Session 1 - 19 April
Dear rubber duck
Have you ever thought that it was helpful to speak to someone about something, even though the other person did not say much? I don’t have anyone around to be that person right now, and I don’t own a rubber duck, so I figured I’ll write to you in this forum!
It is my hope that by documenting this process I may provide some insights on the general process of contributing to open source projects in general.

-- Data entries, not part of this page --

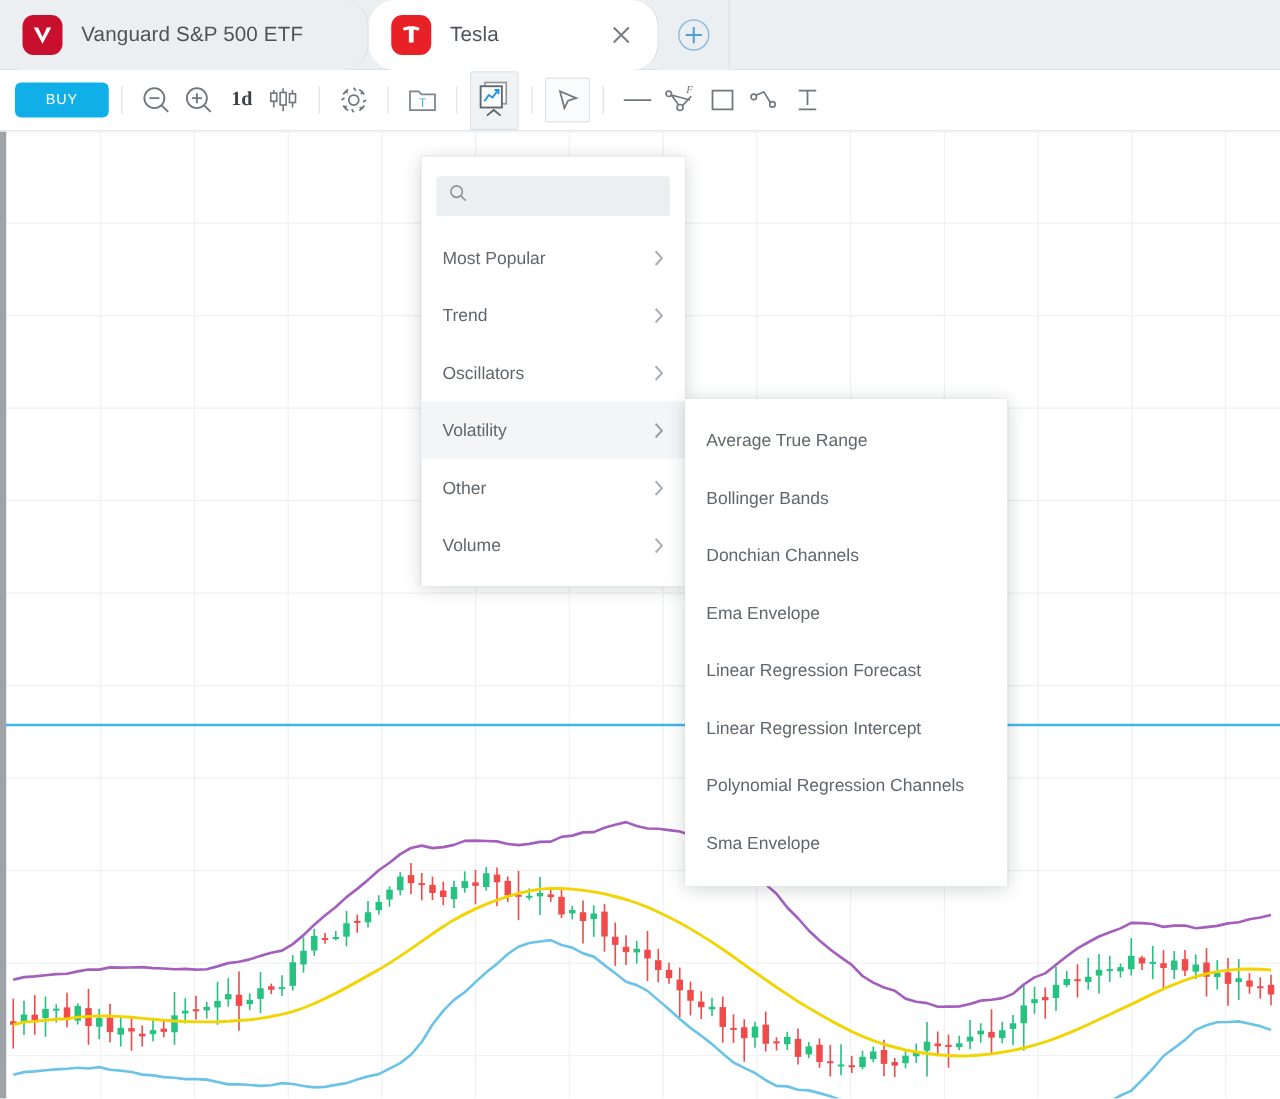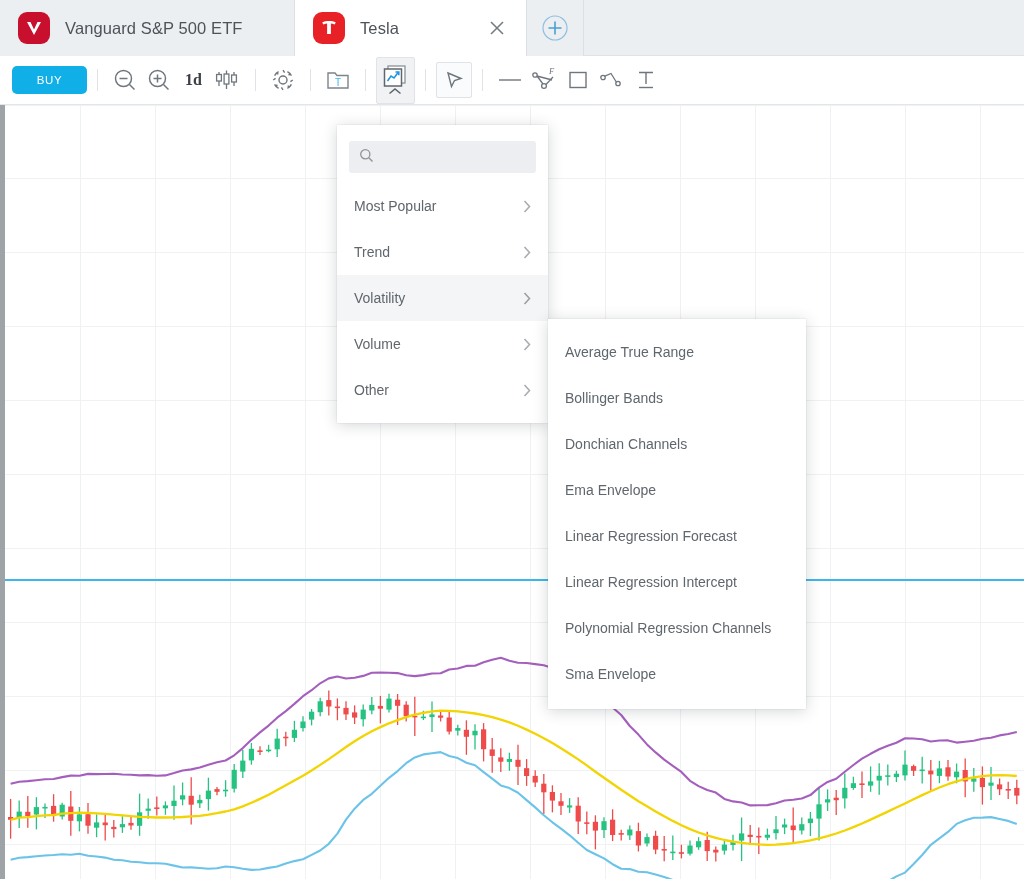"Vanguard S&P 500 ETF" .tab { border-radius: none -> 21px }
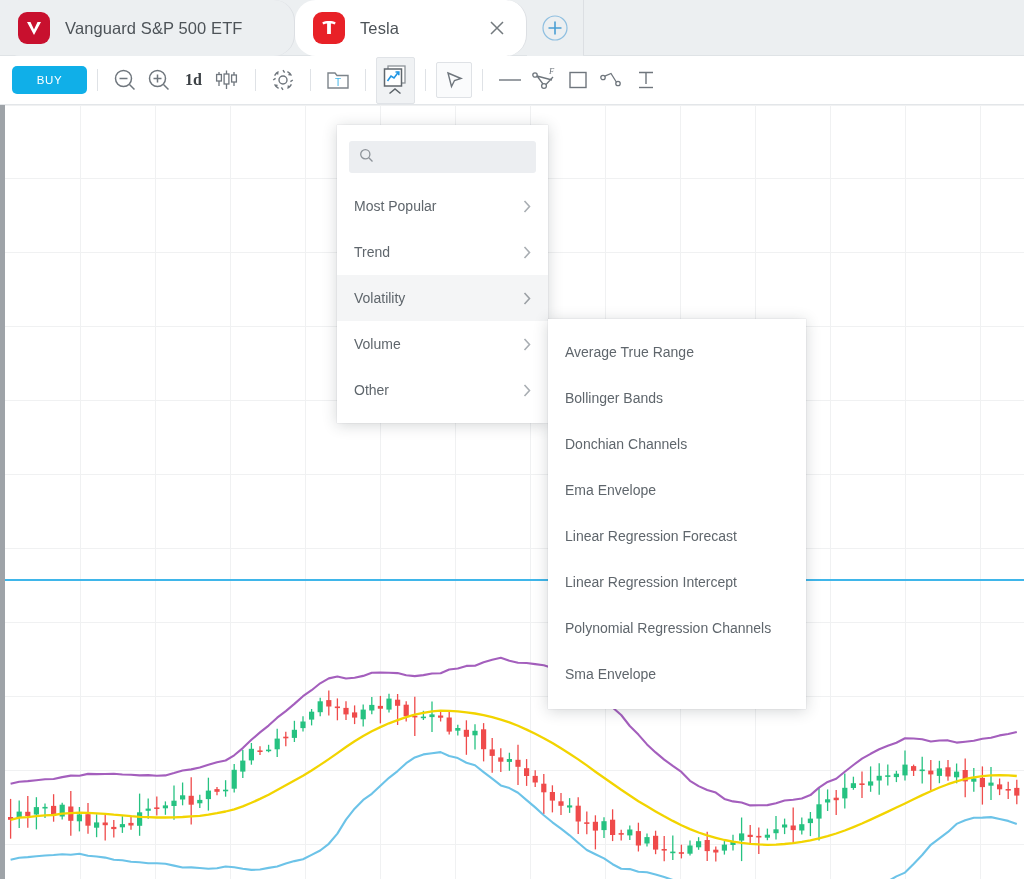"Oscillators" div.menu-item { html: none -> <div> <span>Oscillators</span> <span> <svg> <path></path> </svg> </span> </div> }
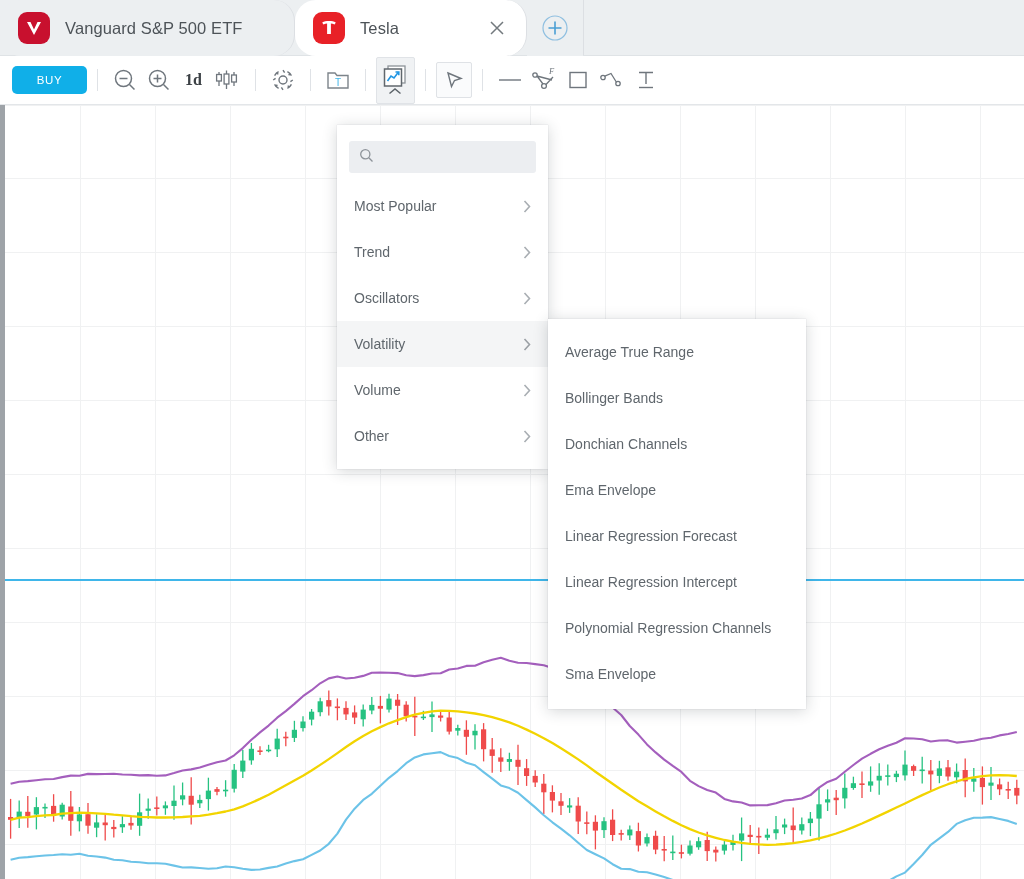"Volume" div.menu-item { order: before "Other" -> after "Other" }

Defined my goal: to make mybinder.org / repo2docker support pipfiles
I’m starting out on a journey to solve a problem that I really want solved. I want to make mybinder.org able to understand how to use the Python package dependecy files named pipfile
and pipfile.lock
. I want this as I’ve found myself twice or more in a situation where I was about to suggest the authors of a repo with jupyter notebooks also added a MyBinder.org badge only to spot the pipfiles.
MyBinder.org currently understands how to use environment.yml
and requirements.txt
python package dependency files, but not the pipfile’s. Getting MyBinder.org to support these pipfile’s is really a question of making repo2docker support them though, so that is where I’ll work - towards repo2docker!
This work will be an attempt to close issue #174! (ping: @yuvipanda @minrk @choldgraf @jezcope @jzf2101 @trallard @Madhu94 @betatim)
Found CONTRIBUTING.md
I’ve already got started and read the README.md file of repo2docker but there was nothing on how to get started with a contribution in the file itself. But, I spotted the CONTRIBUTING.md file! I read it through and picked up on how to setup a local development environment.
Read more documentation
But, as repo2docker is quite new to me, I figured I’ll avoid a past mistake of running into issues I could have avoided by simply reading a bit of the documentation ahead of time.
What I learned
Repo2Docker will inspect a git repository and ask its buildpacks in a specific order if they can handle figure out how to create a Dockerfile for the repository, this is the Detection phase. We need to add code to detect pipfile
or pipfile.lock
in an existing buildpack or create a new one.
Questions!
At this point, I better write down some of the questions I’ve ended up with before I loose track of them. I’d love to get your help with input about them!
Question 1: Should I add a buildpack or augment one?
Hmmm… I think I should add one, but I’m a bit confused… I saw fewer than expected in the repository code base, one named conda but none seemed associated with
requirements.txt
. Perhaps its part of theconda
buildpack? Hmmm…OK - Session 2: I’m quite confident I should augment the logic in the PythonBuildPack now.
Question 2: If we add a buildpack, it should be put in the ordered list for the detection phase, but at what position would make sense?
Hmmm… I think this is a question along with Q1 that could be answered by those that has contributed a lot to the project already if I ask them.
OK - Session 2: No longer a relevant question due to not adding a buildpack.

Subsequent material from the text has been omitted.